‘‘Era escuro, depois chão revela uma geografia da destruição. Os sobreviventes às queimadas, embora modificados de suas formas originais, são os metais. Recolhidos por Morbeck, eles se apresentam como constelação visual cuja disponibilidade afável no espaço da galeria não apresenta o horror implícito neles. Talvez essas sejam as flores do futuro: permanentes apesar de modificáveis.’’ | Fábio Gatti - trecho do texto curatorial da exposição ‘É TUDO DEPOIS’.
‘‘Era escuro, depois chão é uma instalação em que peças metálicas encontradas no chão foram expostas na parede, sem uma ordem evidente, mas que encaminha do canto direito para o esquerdo, primeiro as peças maiores depois as menores, criando também uma sensação de movimento, em constelação. O artista expõe a face mais rugosa das peças de metal que ficaram em contato direto com a terra, e que carrega as formas criadas pelo solo para comportar em si o material derretido pelo fogo que o transformou.’’ | Priscila Miraz - artigo da revista Muito.
"A montagem Era escura, depois chão, de Mateus Morbeck, questiona a ideia de humanidade ao trazer a textura da terra queimada em fragmentos de metais recolhidos pelo artista após uma queimada na Chapada Diamantina, situação na qual estava envolvido em apoio aos brigadistas do parque. A montagem dos fragmentos remete a uma explosão, como a primordial que proporciona a criação do universo.

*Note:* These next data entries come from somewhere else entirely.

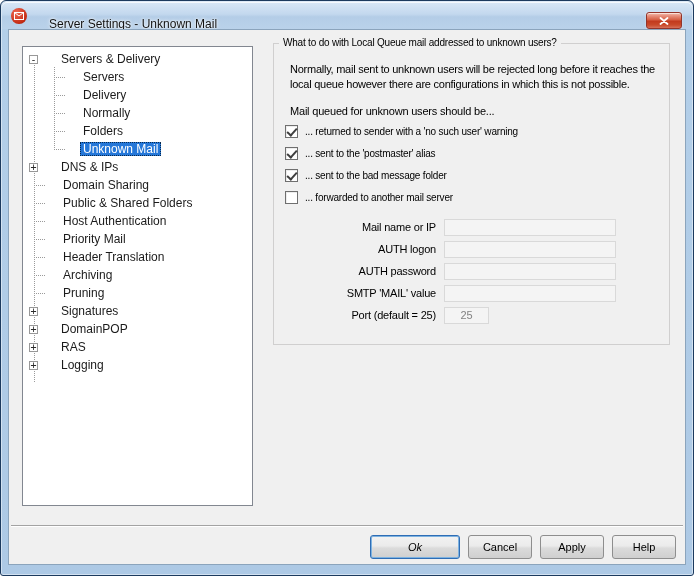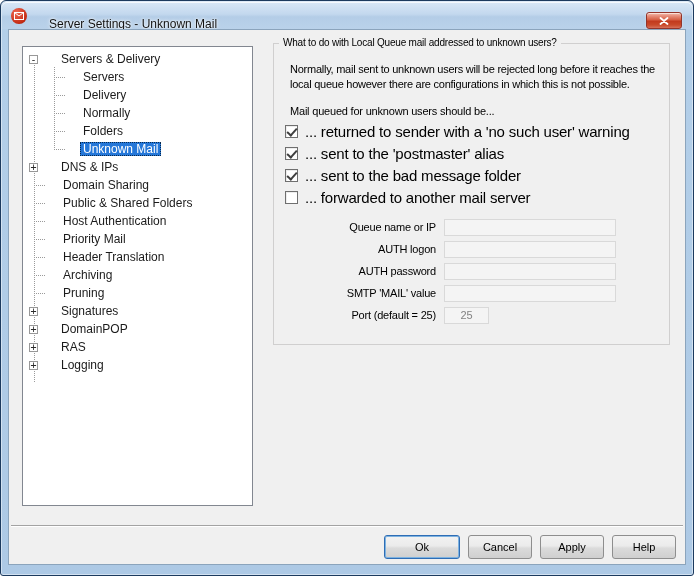--- a/index.html
+++ b/index.html
@@ -101,7 +101,7 @@
     border-left:2px solid #3f3f3f; border-bottom:2px solid #3f3f3f;
     transform:rotate(-48deg);
   }
-  .check-label { font-size:15px; letter-spacing:-0.2px; white-space:nowrap; color:#000; }
+  .check-label { font-size:10px; letter-spacing:-0.2px; white-space:nowrap; color:#000; }
   .fields { position:absolute; left:275px; top:186px; }
   .field-row { height:22px; display:flex; align-items:center; }
   .field-label {

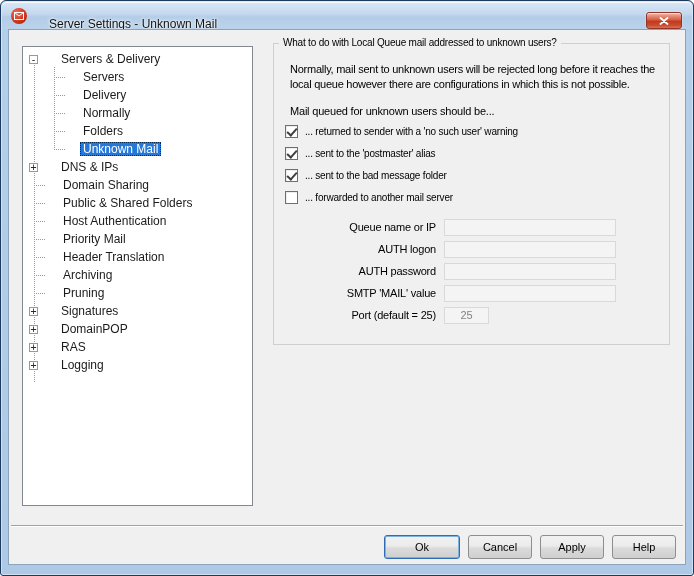--- a/index.html
+++ b/index.html
@@ -298,7 +298,7 @@
     <div class="fields">
 
         <div class="field-row">
-          <span class="field-label">Queue name or IP</span>
+          <span class="field-label">Mail name or IP</span>
           <input class="field-input" style="">
         </div>
 

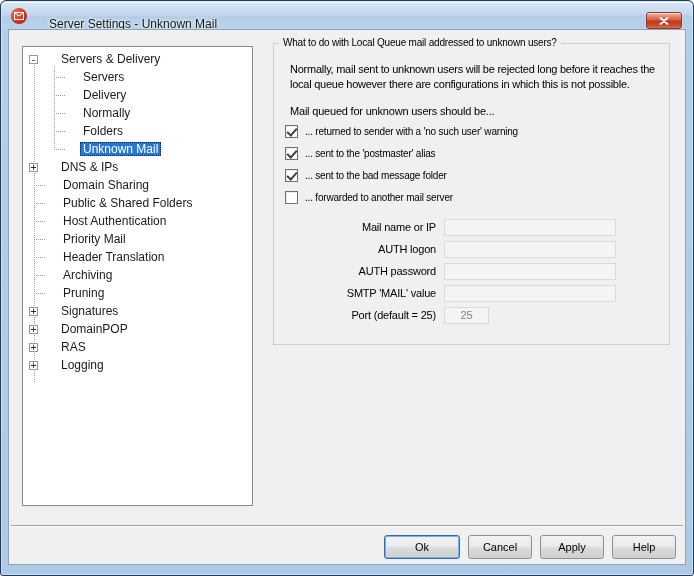--- a/index.html
+++ b/index.html
@@ -127,8 +127,9 @@
     display:flex; align-items:center; justify-content:center; cursor:default;
   }
   .btn.default {
-    width:76px; border:1px solid #2e6db5;
+    width:90px; border:1px solid #2e6db5;
     box-shadow:inset 0 0 0 1px #7db2e0;
+    font-style:italic;
   }
 </style>
 </head>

A assincronia da montagem de sua composição aciona uma lógica de catalogação que reúne uma arqueologia do futuro, uma pré-datação de nosso fim enquanto humanidade, ou ao menos, uma tentativa de lidar com isso." | Milene Migliano - Artigo na coluna Olhares da Revista Muito.
"Na instalação, o artista constrói uma geografia da destruição que revela a persistência da matéria. Os fragmentos metálicos, recolhidos após incêndios na Chapada Diamantina, carregam as marcas do fogo e da transformação.
No espaço expositivo, esses vestígios brilham como constelações terrestres - resíduos de um planeta em combustão que, paradoxalmente, anunciam uma nova vida. Há neles uma beleza trágica e cósmica: o que foi queimado ressurge como signo de resistência." | Thaís Darzé - Texto curatorial da exposição "Floresta de Infinitos".